Hmm, this is funny. The other day a friend told me a story that was rib cracking. He recently subscribed to an ISP and now browsed on end at home with his laptop. As expected, he was now always on his laptop. His dad noticed this and asked what he was always “pressing”. He made to show off to his non internet compliant dad. He told him vaguely about the internet and boasted that every thing was on the internet. To buttress this, he was able to show his dad a funeral tribute he (his dad) wrote for a late friend. The late man’s children based in US had hosted a site and posted the contents of the funeral brochure there. My friend’s dad was fascinated to have seen his name and his tribute on the computer screen. He went away convinced that indeed ‘everything’ could be found on the internet.
Days later, my friend’s dad had a special request for him. He had missed the last meeting of their umunna in the village and thought he would be better prepared for the up coming one if he was able to see the minutes of that meeting. He requested his son to check his laptop for the minutes.
Just yesterday, PDP theiftains and their rented crowd stormed Abuja to carry out a coup against their former Czar. What goes around comes around. Well, I don’t usually concern myself with PDP. I didn’t vote them. I didn’t even see a ballot paper. Luckily, my state is not PDP. What interested me however was the sight of certain top members of the gang. Did you see Ahmadu Ali? He was looking weather beaten. You know the man is not blessed with so much handsomeness. Even when smiling, he looks like my village deity. I almost started having some pity for him. No body even noticed him there. No wonder they always want to hold onto power.
At the last count, there were about 57 Governorship aspirants in my state. Shouldn’t that be in the Guinness Book of world records? In addition, there is someone, one very criminal character parading himself as “Governor in waiting”. How more interesting can it get? I love politics. What better way to keep your blood pressure low.
My lone shoe had to undergo surgery in the hands of an aboki shoemaker yesterday too. Guy, tu dey trek for Abuja no easy oh!!. The shoe sole don hear nweyiii. Before you start laughing let me point out that in Abuja, trekking is normal. Why waste precious change on drops?. So my shoe was only obeying Newton’s law; To every action…The aboki did wonders. No see alignment abeg. Now I can bounce around again, like I am the Lord of the manor.

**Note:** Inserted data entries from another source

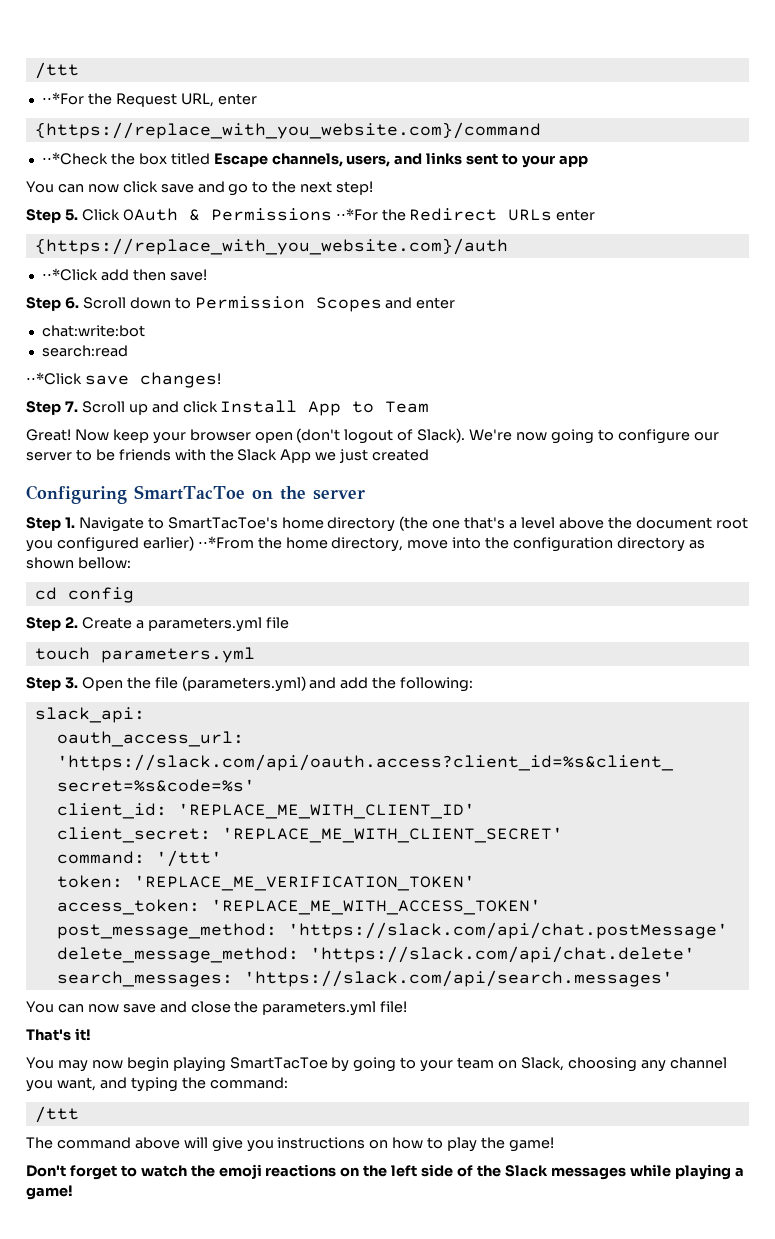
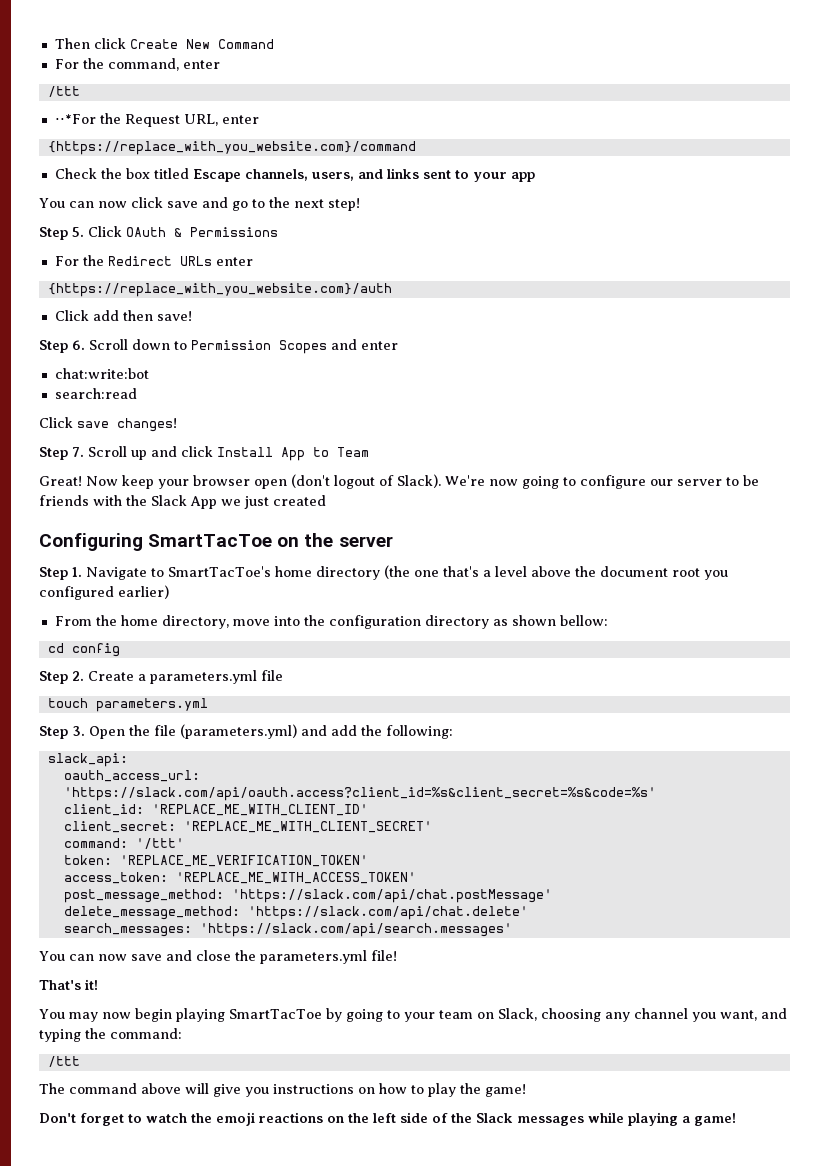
+ Then click Create New Command
+ For the command, enter
- ⋅⋅*Check the box titled Escape channels, users, and links sent to your app
+ Check the box titled Escape channels, users, and links sent to your app
- Step 5. Click OAuth & Permissions ⋅⋅*For the Redirect URLs enter
+ Step 5. Click OAuth & Permissions
+ For the Redirect URLs enter
- ⋅⋅*Click add then save!
+ Click add then save!
- ⋅⋅*Click save changes!
+ Click save changes!
- Step 1. Navigate to SmartTacToe's home directory (the one that's a level above the document root you configured earlier) ⋅⋅*From the home directory, move into the configuration directory as shown bellow:
+ Step 1. Navigate to SmartTacToe's home directory (the one that's a level above the document root you configured earlier)
+ From the home directory, move into the configuration directory as shown bellow:

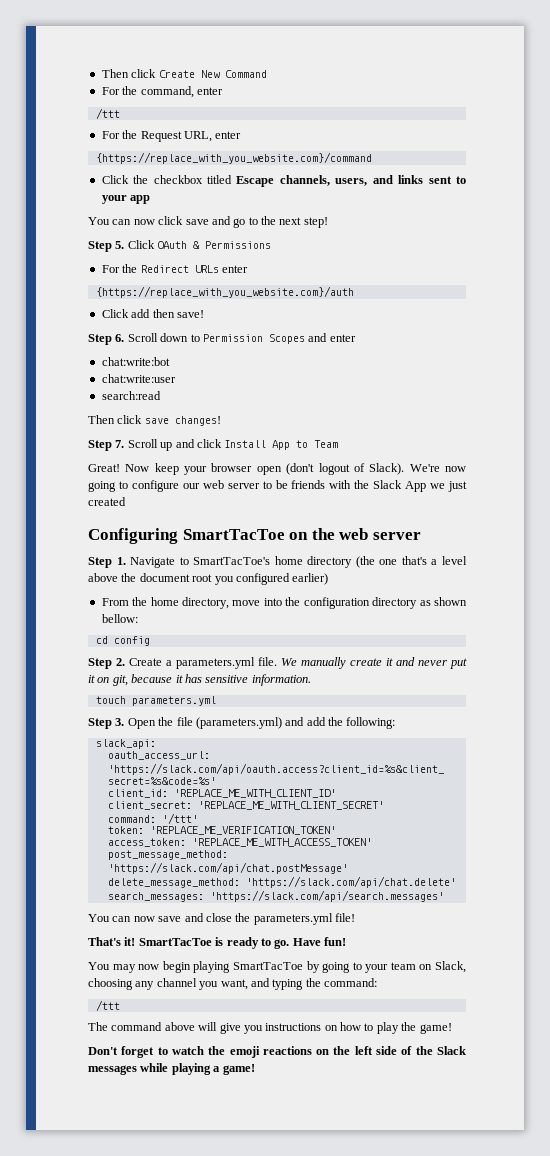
- ⋅⋅*For the Request URL, enter
+ For the Request URL, enter
- Check the box titled Escape channels, users, and links sent to your app
+ Click the checkbox titled Escape channels, users, and links sent to your app
+ chat:write:user
- Click save changes!
+ Then click save changes!
- We're now going to configure our server to be friends with the Slack App we just created
+ We're now going to configure our web server to be friends with the Slack App we just created
- Configuring SmartTacToe on the server
+ Configuring SmartTacToe on the web server
- Step 2. Create a parameters.yml file
+ Step 2. Create a parameters.yml file. We manually create it and never put it on git, because it has sensitive information.
+ SmartTacToe is ready to go. Have fun!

I strayed to the Federal Civil service Commission some days ago. Phew!!!, Issues!!!, With me on the queue to collect and fill the employment forms were persons who graduated when I was sitting for Jamb. Within the about one hour I spent there, I could estimate that close to a hundred Nigerian citizens were there. As I was leaving, more were coming. This is a daily affair oh….just routine filling of forms, not like any jobs have been advertised. Do the mathematics. Our Government is dead.
I am not done yet. I regretted not having a digital camera a few days ago when in full public glare, two mobile police men in uniform, jointly pummeled a Traffic warden. Damn!!!. Let me leave the rest to your imagination.
Do have your self a great day jare. I hope my nonsense made some sense after all.